Every ML framework does GPU computation the same way: send a task to the GPU, wait, send the next one, wait, repeat. For a 1,500-step simulation, that's 22,500 separate GPU commands per generation.

I tried something different. I wrote a WebGPU compute shader that runs the entire 1,500-step simulation in a single GPU dispatch. No round-trips. No waiting. The GPU just loops internally.

The results (same hardware, no tricks)

On the same Apple M2 Pro:

  • WebGPU (Chrome): 46.2 gen/s
  • PyTorch MPS: 0.29 gen/s
  • That's 159x.

On embarrassingly parallel workloads (Rastrigin), they're basically tied (1.06x). The advantage is specific to sequential workloads — simulations, RL rollouts, trading strategies — where each step depends on the previous one.

Why can't PyTorch just do this?

I tested torch.compile with the Inductor backend. It tries to unroll the loop into a single computation graph:

Timesteps Result
500 Works, 2x speedup, 25s compile
1,000 RecursionError
5,000 OOM killed after 30 min

The compiler crashes because it tries to represent the entire loop as a static graph. WebGPU's approach is different — the shader contains an actual for loop that runs on the GPU. Simple, but it works.
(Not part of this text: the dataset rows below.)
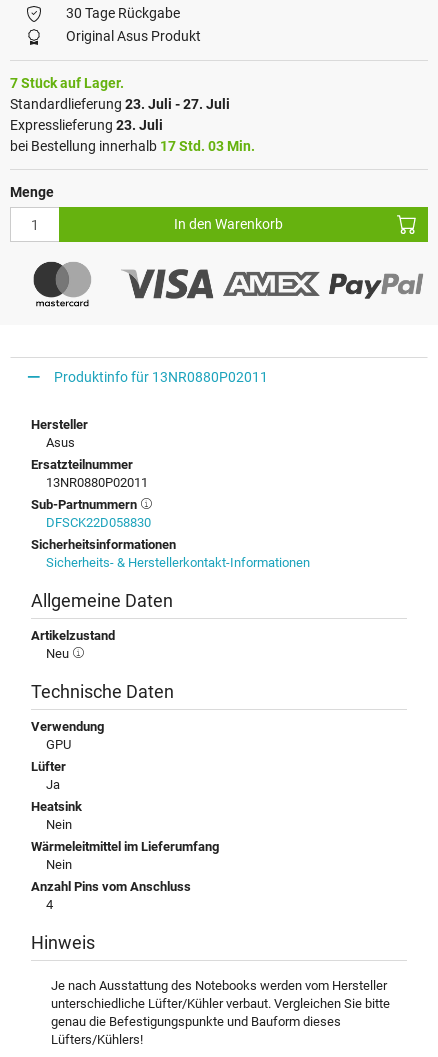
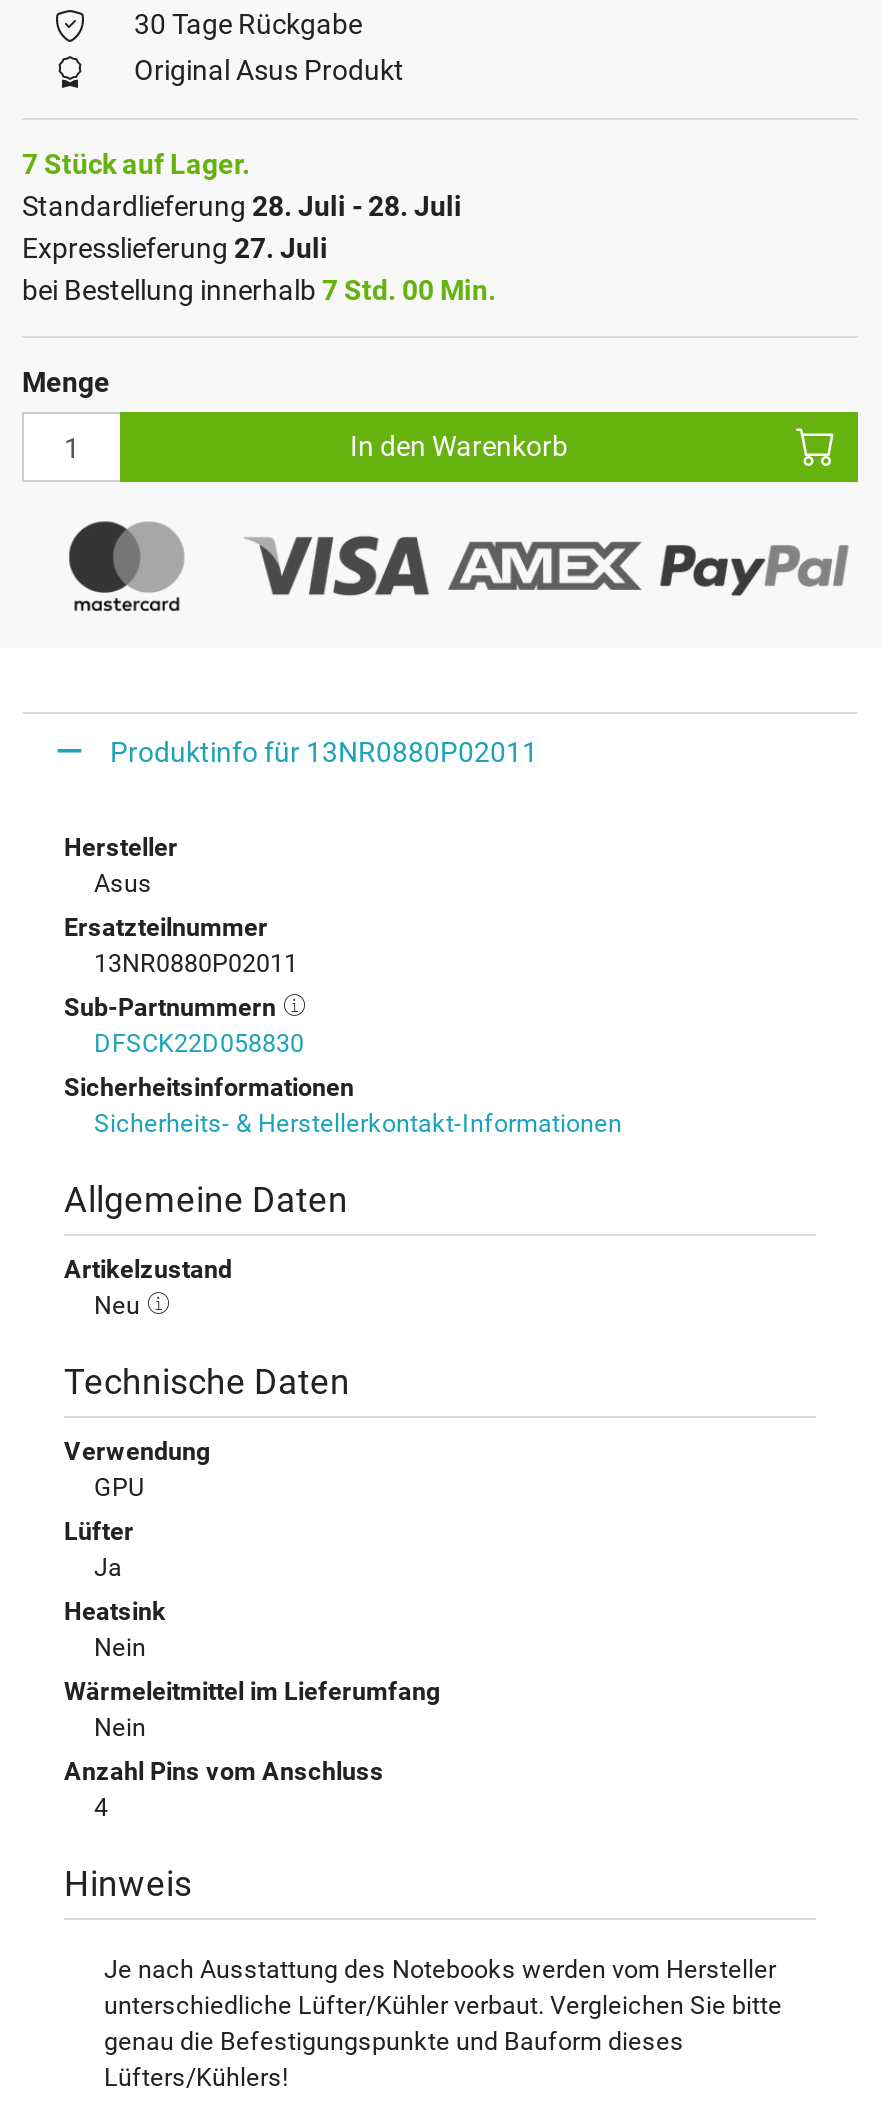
- Standardlieferung 23. Juli - 27. Juli
+ Standardlieferung 28. Juli - 28. Juli

- Expresslieferung 23. Juli
+ Expresslieferung 27. Juli

- bei Bestellung innerhalb 17 Std. 03 Min.
+ bei Bestellung innerhalb 7 Std. 00 Min.
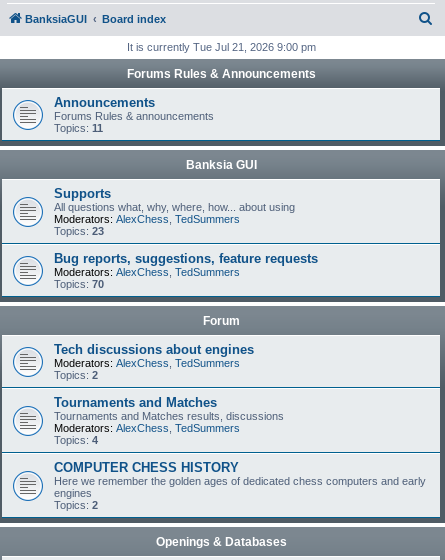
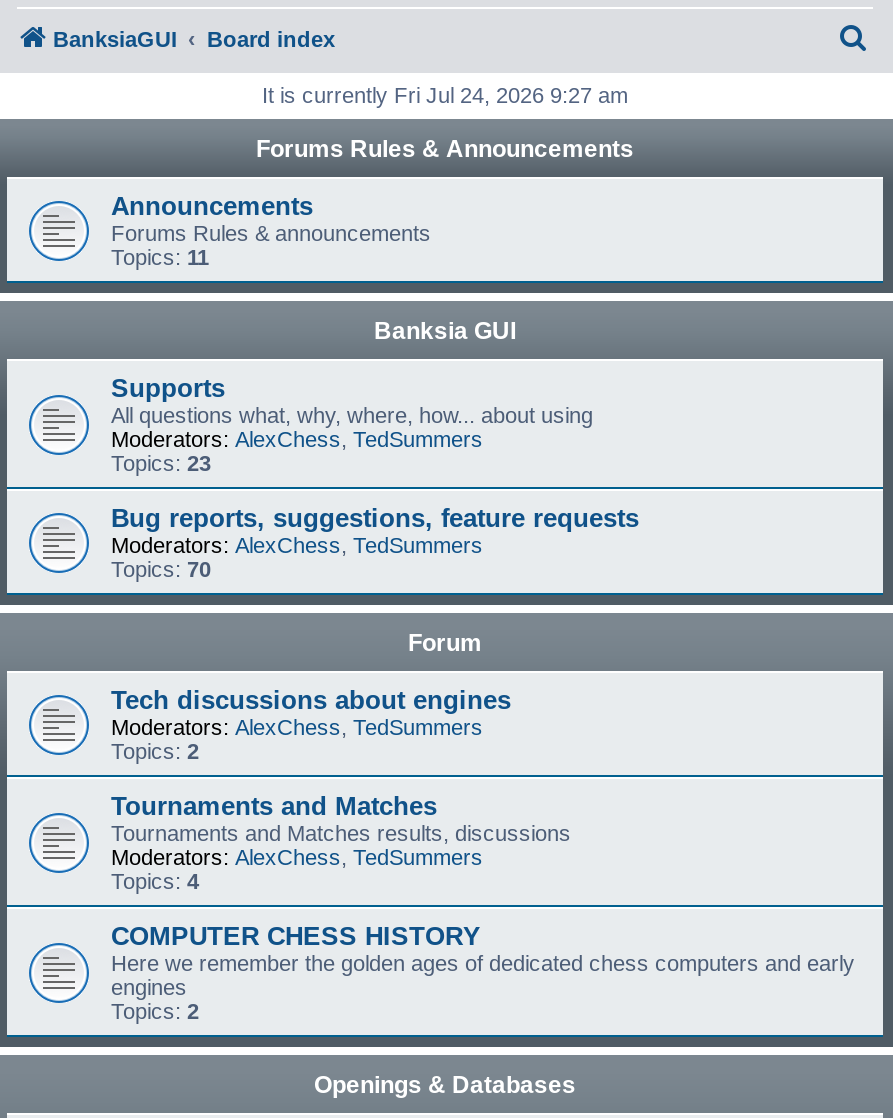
- It is currently Tue Jul 21, 2026 9:00 pm
+ It is currently Fri Jul 24, 2026 9:27 am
JAX gets closer but not all the way

JAX with lax.scan + vmap on a Tesla T4 achieves 6.43 gen/s on the same financial simulation — 13x over PyTorch CUDA on the same T4. XLA does fuse the loop. But it still ends up 7.2x slower than the hand-fused WebGPU shader, likely because the XLA kernel still has per-step overhead internally (register spills, memory traffic).

At shorter episodes (L=500, Acrobot), JAX nearly closes the gap (1.29x). The fusion advantage scales with episode length.

The browser overhead is real but small

I ran the exact same WGSL shader through wgpu-native (Rust, no browser). Native Metal: 326.5 gen/s. Chrome WebGPU: 170.3 gen/s. That's a 1.92x browser tax (48% overhead).

But here's the weird part: PyTorch MPS (160.5 gen/s) is slower than WebGPU in Chrome (170.3 gen/s) on parallel workloads. The browser's overhead is smaller than PyTorch's framework overhead.

Try it yourself

I built a benchmark site where you can test your GPU in the browser. No install, no account:

gpubench.dev

~300 people have run it so far — Apple, AMD, NVIDIA, Intel GPUs all working in Chrome. The data is starting to paint an interesting picture of WebGPU performance across real hardware.

The paper

Full methodology, 10 tables, same-hardware comparisons, ablation study, all numbers verified:

doi.org/10.5281/zenodo.19335214

Code (WGSL shaders, Puppeteer benchmarks, Python baselines):

github.com/abgnydn/webgpu-kernel-fusion

What I'd love to know

Has anyone else used WebGPU compute shaders for non-graphics workloads? I'm curious what other sequential problems would benefit from this fusion pattern — RL environments, Monte Carlo simulations, agent-based models?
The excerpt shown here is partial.